Prompt: The task calls for every entry to be printed word for word, without the images.

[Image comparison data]
══════

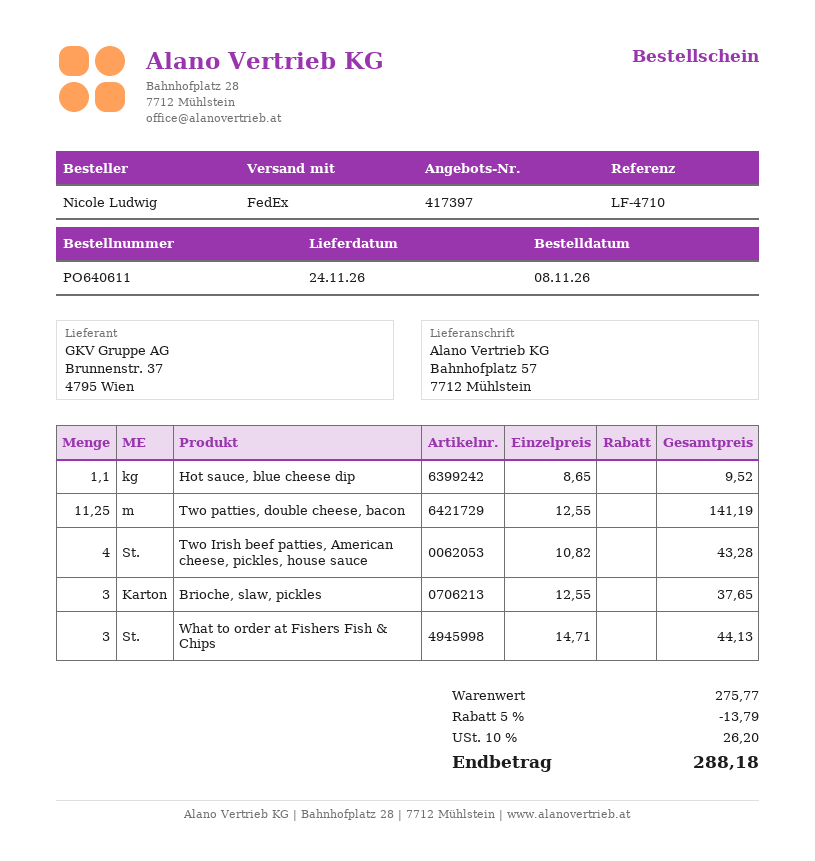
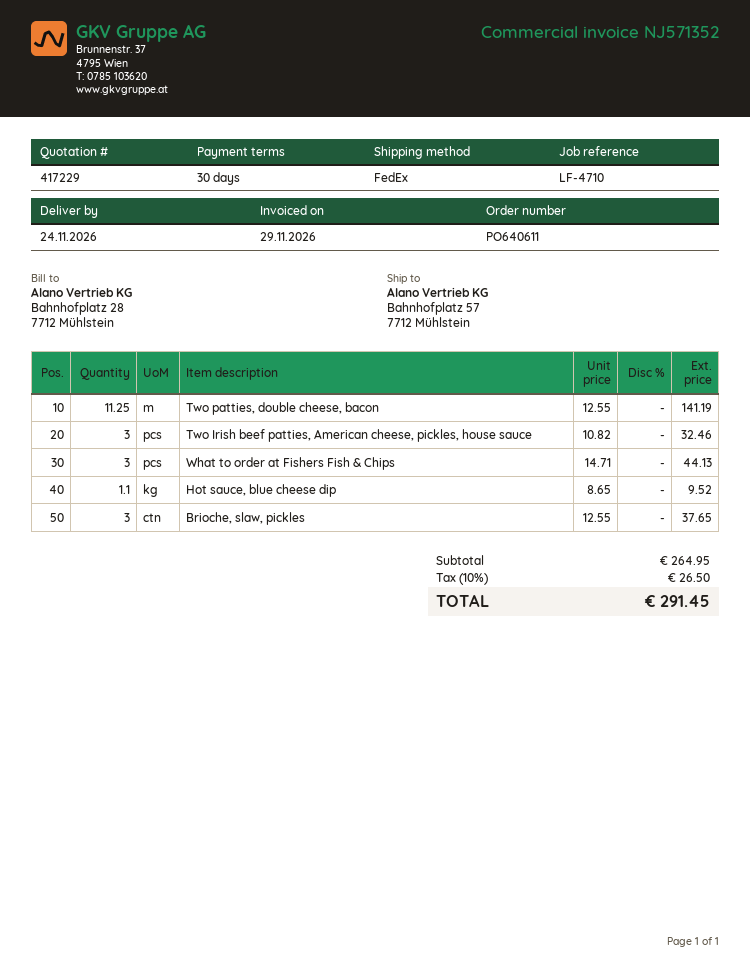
quote number: 417397 -> 417229
Two Irish beef patties, American cheese, pickles, house sauce: 4 x 10.82 = 43.28 -> 3 x 10.82 = 32.46
subtotal: 275.77 -> 264.95
discount: 5% = 13.79 -> none
tax: 10% = 26.20 -> 10% = 26.50
total: 288.18 -> 291.45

══════

Reply to the task:
quote number: 417397 -> 417229
Two Irish beef patties, American cheese, pickles, house sauce: 4 x 10.82 = 43.28 -> 3 x 10.82 = 32.46
subtotal: 275.77 -> 264.95
discount: 5% = 13.79 -> none
tax: 10% = 26.20 -> 10% = 26.50
total: 288.18 -> 291.45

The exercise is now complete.